RE: How to Aggregate calculation of data faster?

Hi Michael,

I am facing a very similar problem that you might be able to suggest a solution to very quickly. Do you have a minute? Big fan of the clarity of your answers in the community :slight_smile:

https://community.neo4j.com/t/how-to-aggregate-calculation-of-data-faster/4131/4

Basically, I have a graph with genres and tracks. About 1500 genres, and 7 Million tracks.
Page cache size is 10 Gb, heap is 10 Gb, and Database + Index size is 7.9G.

WITH ['rock', 'metal'] AS genres_list
MATCH  (t:Track)-[:HAS_GENRE]->(g:Genre)
WHERE g.name IN genres_list
RETURN t.name, count(DISTINCT g) as score ORDER BY score DESC LIMIT 20 

When I run this I get Millions of db hits on expand and filter, and have no idea how to optimize this.

plan

Sorry for the delay, I didn't see your message.
Please post your question in the #neo4j-graph-platform:cypher category so that folks can help you.
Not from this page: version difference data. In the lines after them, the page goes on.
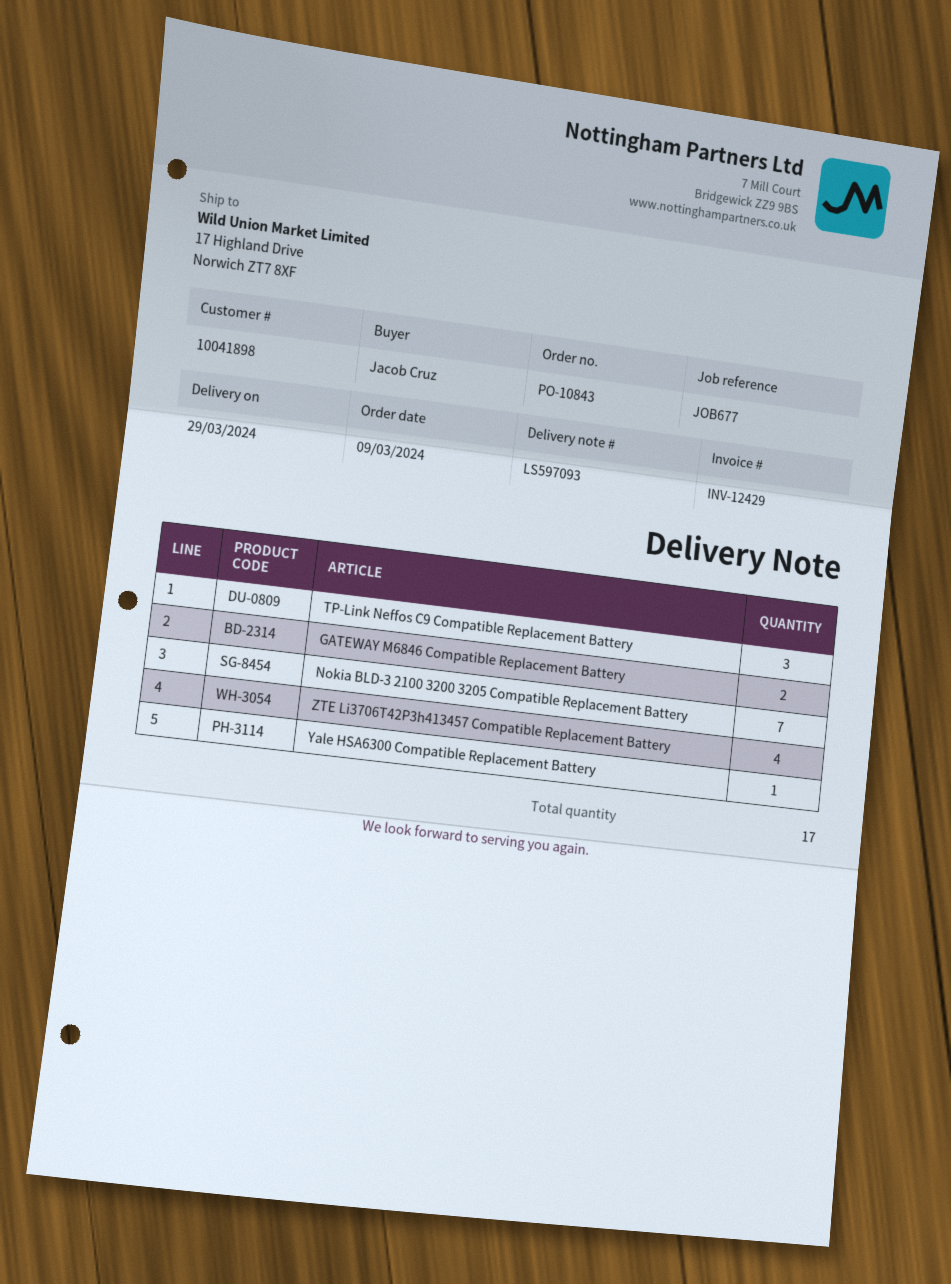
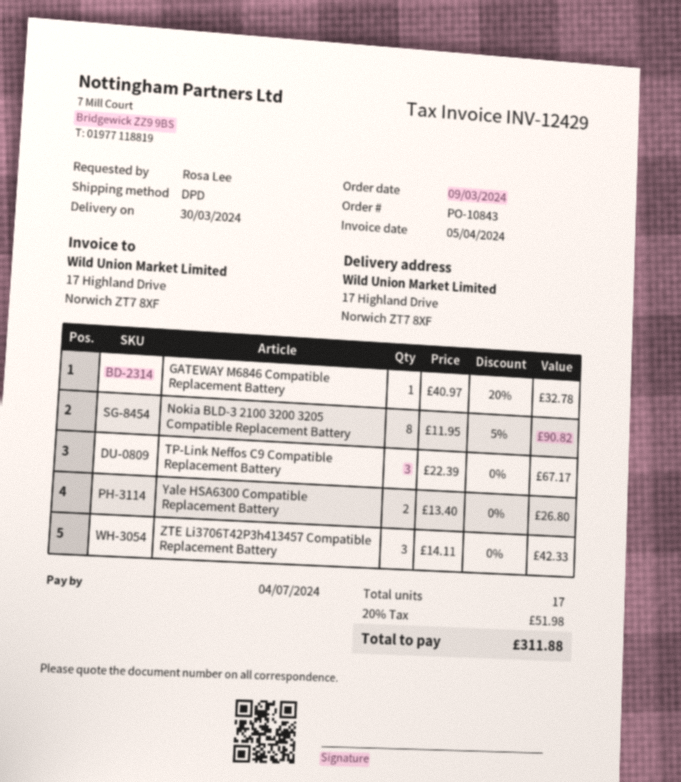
delivery date: 2024-03-29 -> 2024-03-30
ordered by: Jacob Cruz -> Rosa Lee
GATEWAY M6846 Compatible Replacement Battery: 2 -> 1
Nokia BLD-3 2100 3200 3205 Compatible Replacement Battery: 7 -> 8
ZTE Li3706T42P3h413457 Compatible Replacement Battery: 4 -> 3
Yale HSA6300 Compatible Replacement Battery: 1 -> 2

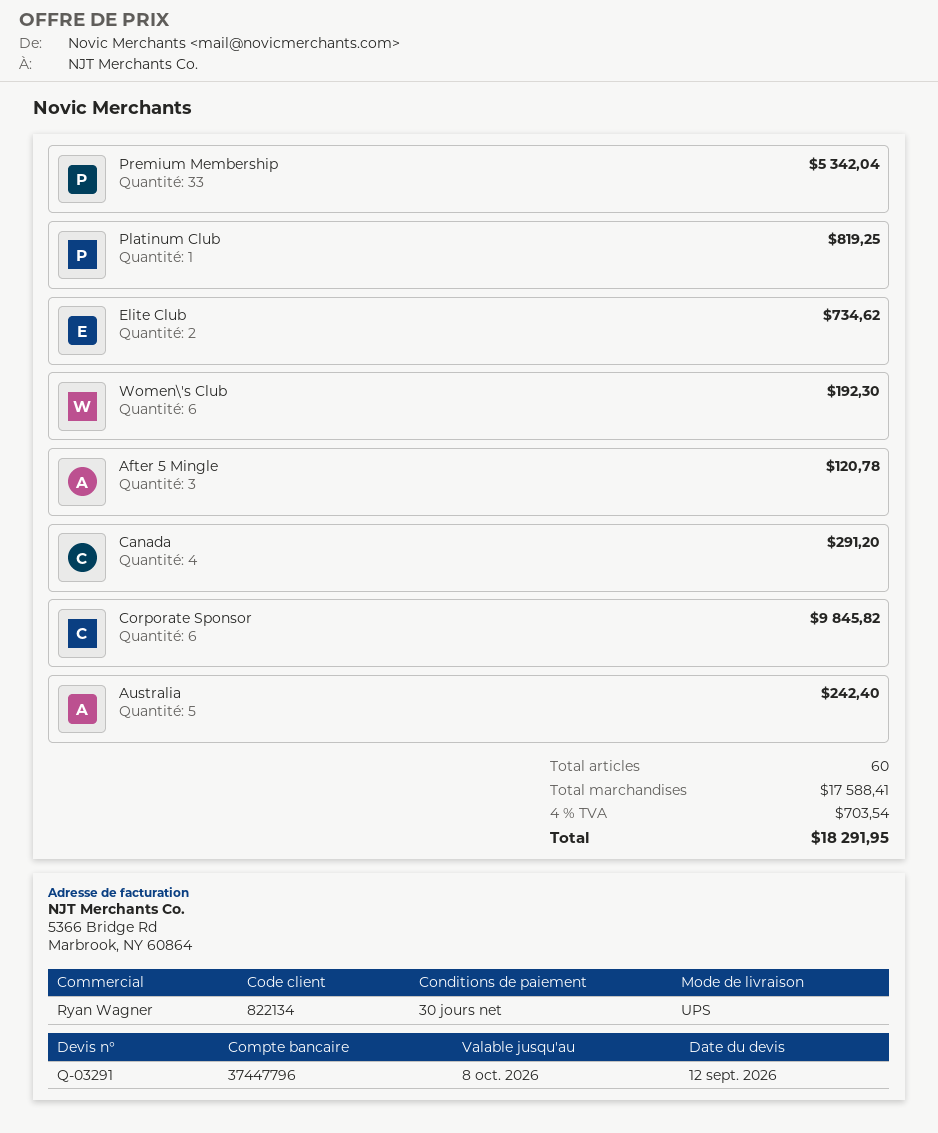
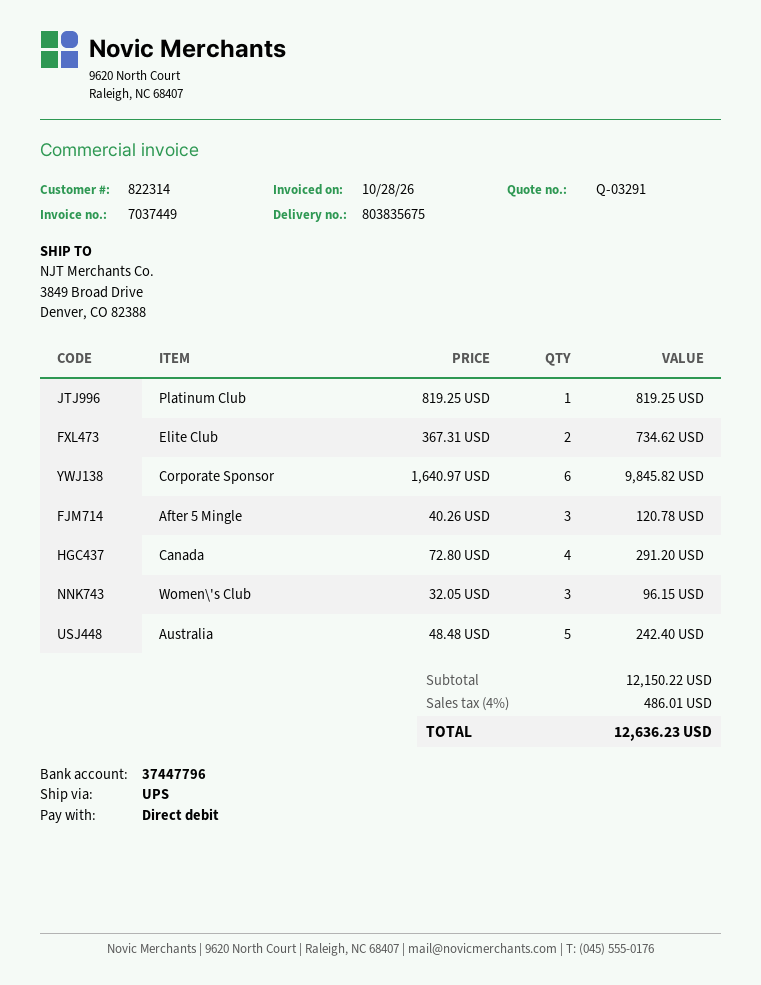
customer number: 822134 -> 822314
Premium Membership: 33 for 5342.04 -> none
Women\'s Club: 6 for 192.30 -> 3 for 96.15
subtotal: 17588.41 -> 12150.22
tax: 4% = 703.54 -> 4% = 486.01
total: 18291.95 -> 12636.23

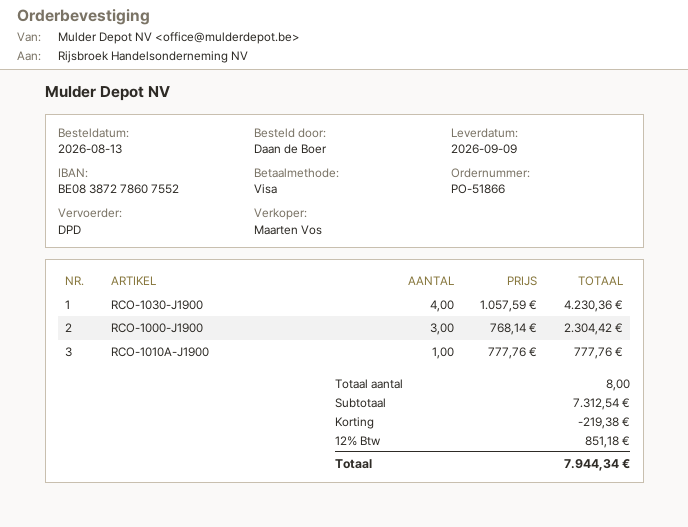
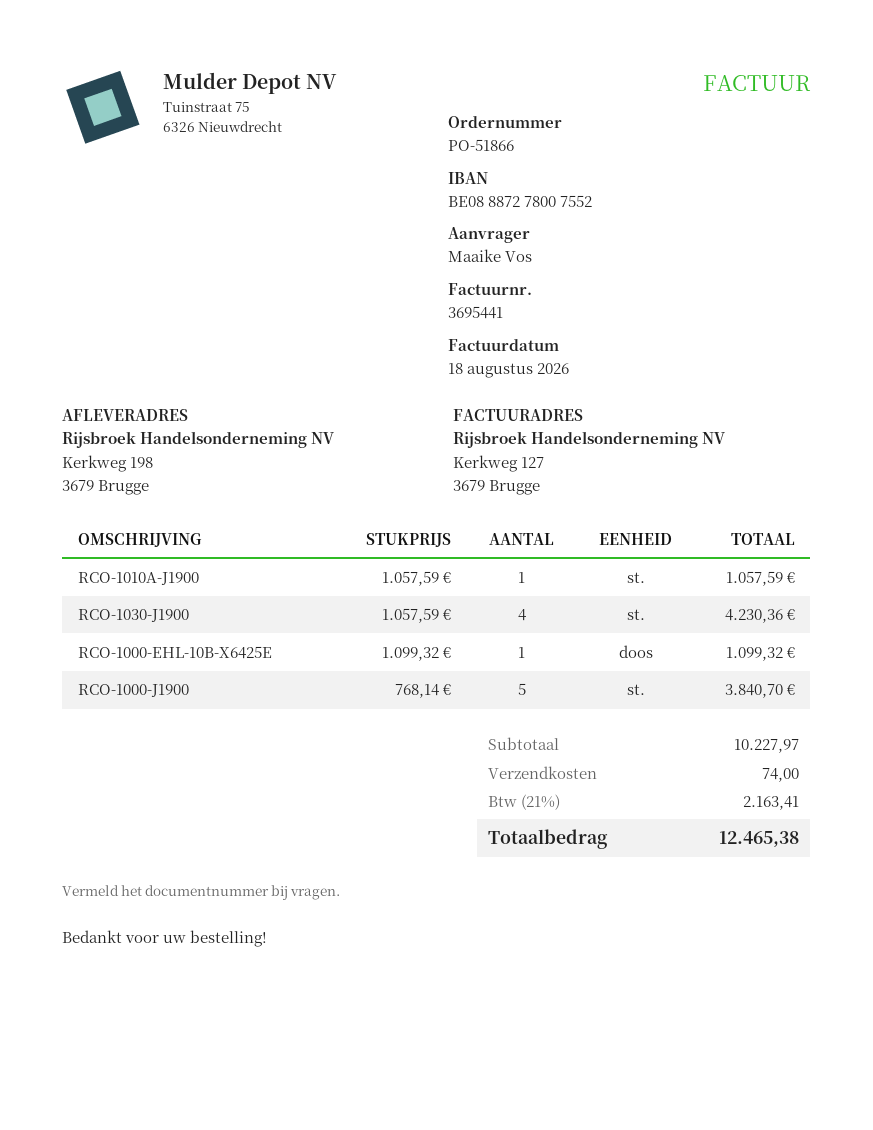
ordered by: Daan de Boer -> Maaike Vos
bank account: BE08387278607552 -> BE08887278007552
RCO-1000-J1900: 3 x 768.14 = 2304.42 -> 5 x 768.14 = 3840.70
RCO-1010A-J1900: 1 x 777.76 = 777.76 -> 1 x 1057.59 = 1057.59
RCO-1000-EHL-10B-X6425E: none -> 1 x 1099.32 = 1099.32
subtotal: 7312.54 -> 10227.97
discount: 219.38 -> none
shipping: none -> 74.00
tax: 12% = 851.18 -> 21% = 2163.41
total: 7944.34 -> 12465.38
Count(distinct g) will be 1 or 2 which is probably not what you want.

You probably want this

  1. don't aggregate on properties if you can avoid it
  2. use the degree to compute your score

but in general you can imagine why you get millions of db-hits if you fetch all tracks of those popular genres.

WITH ['rock', 'metal'] AS genres_list
MATCH  (t:Track)-[:HAS_GENRE]->(g:Genre)
WHERE g.name IN genres_list 
// some pre-filtering
WITH t, size( (t)-[:HAS_GENRE]->()) as score 
WHERE score > 1
WITH t, score
ORDER BY score DESC LIMIT 20 
RETURN t.name, score